The purpose of the growing Pleurococcus experiment is to find which side of the most common Pleurococcus tree, and why? I think that Pleurococcus is predicted to grow on the north side of the tree. I guess this happens because the southern part of the tree receives the most sunlight. The heat from this sun can dry Pleurococcus and it will dry out and kill. Because Pleurococcus is algae, we do photosynthesis. This means that it requires water as shown in the photosynthetic equation below.
In order to consider / generate the influence of "tree kind" "height" "light intensity" "preliminary method of observation of temperature" on the tree, investigate the growth factor of the trunk Pleurococcus, which side of the tree is north We use a compass to see if it is. "Then grind and grasp the body and find out how many squares.« Write the results on the table and repeat east, south, west Repeat Result Tree Number Site 1 North Site 1 East Site 1 South Site 1 West Site 2 North Site 2 East Site 2 South Site 2 West 1 25 24 4 25
So what happened in the background? To plant trees, you need to decide which functions to select, the conditions for segmentation, and when to stop. Since trees usually grow randomly, you need to arrange them so that they look beautiful. Let's start with the general technique used for splitting. Let's consider an early example of a tree learned from the Titanic dataset. For the first segmentation or route, all attributes / functions are taken into account and training data is grouped based on segmentation. Since there are three functions, there are three candidate splits. Now use this function to calculate the accuracy of the cost of each split. Please select the lowest cost segmentation by the passenger sex in our case. Since the resulting groups can be subdivided using the same strategy, the algorithm is inherently recursive. Because of this process, we have a desire to excessively reduce costs, so this algorithm is also called a greedy algorithm.

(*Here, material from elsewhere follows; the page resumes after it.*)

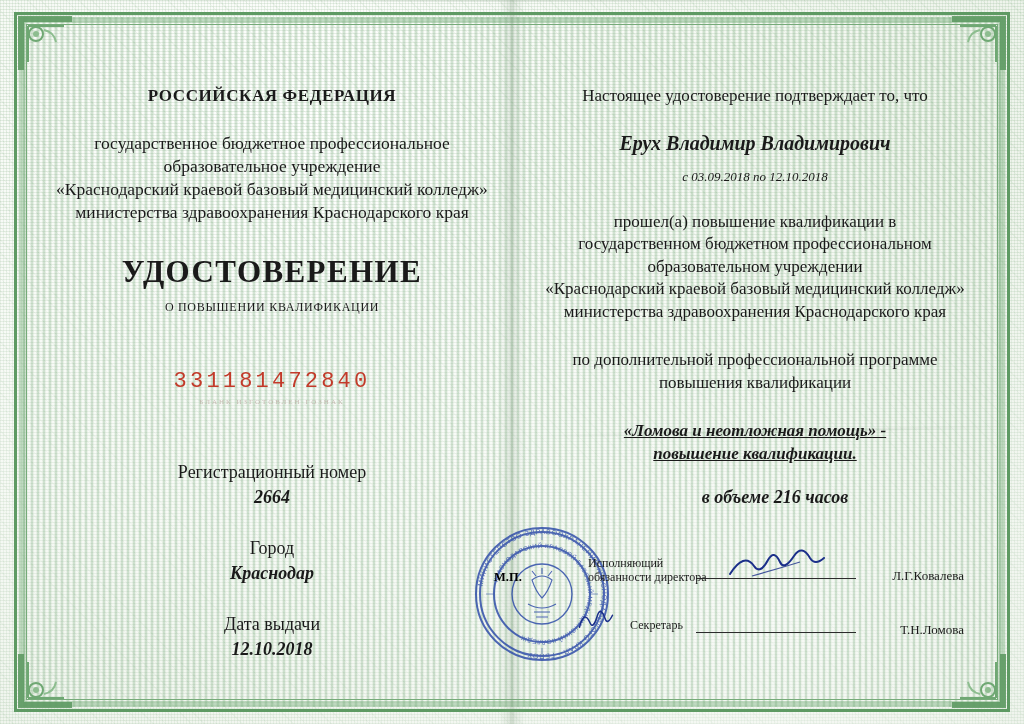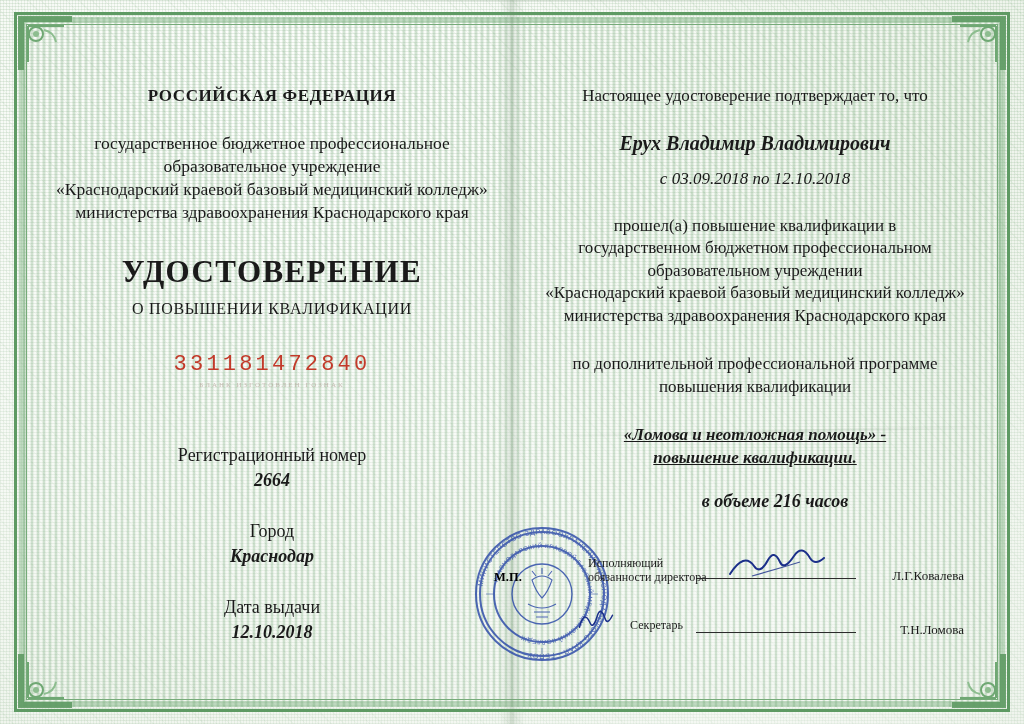"с 03.09.2018 по 12.10.2018" .r-dates { font-size: 17px -> 13px }
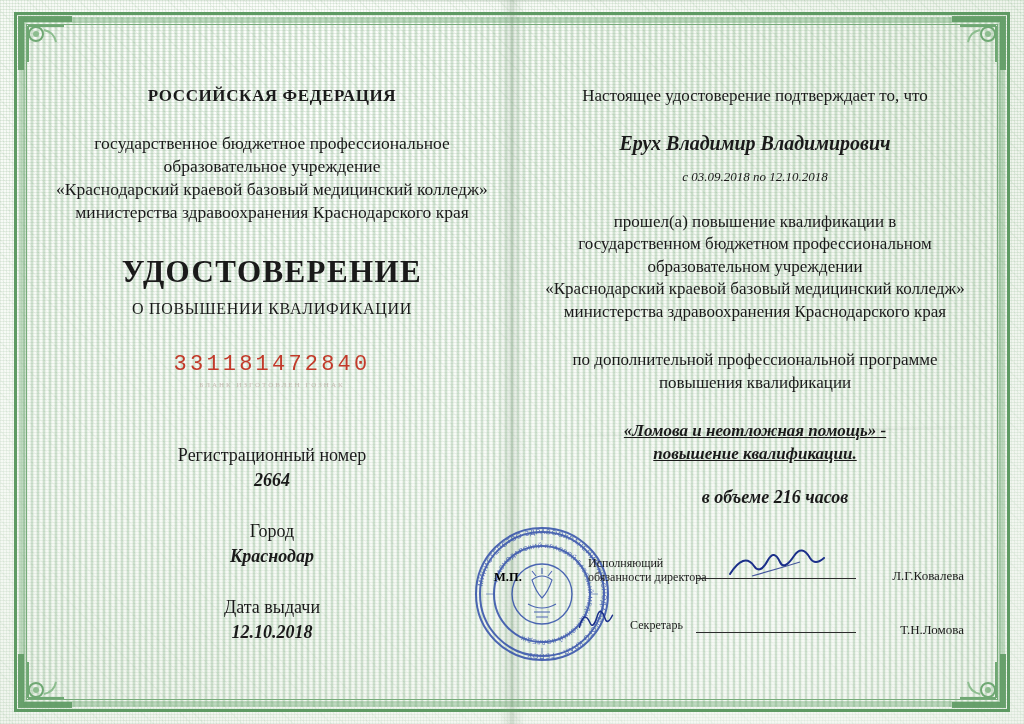"О ПОВЫШЕНИИ КВАЛИФИКАЦИИ" .title-sub { font-size: 16px -> 12px; margin-bottom: 34px -> 54px }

Most decision trees go through two phases: the tree growth (split) phase, and then the pruning phase. The tree growth phase is an iterative process involving gradually splitting the data into small subsets. Everyone is just considering the data in one node. In the first iteration, the root node containing all the data is taken into account. Subsequent iterations are applied to derived nodes that contain a subset of the data. An important function of the tree splitting algorithm is that it is greedy. Greedy algorithms make decisions locally, not globally. When determining the segmentation of a particular node, the greedy algorithm does not prefetch the tree to see if another decision yields a better overall result. In general, the initial division (divided closer to the root) is not the best segmentation compared to any local measurement, but it will result in a tree with higher overall accuracy when used.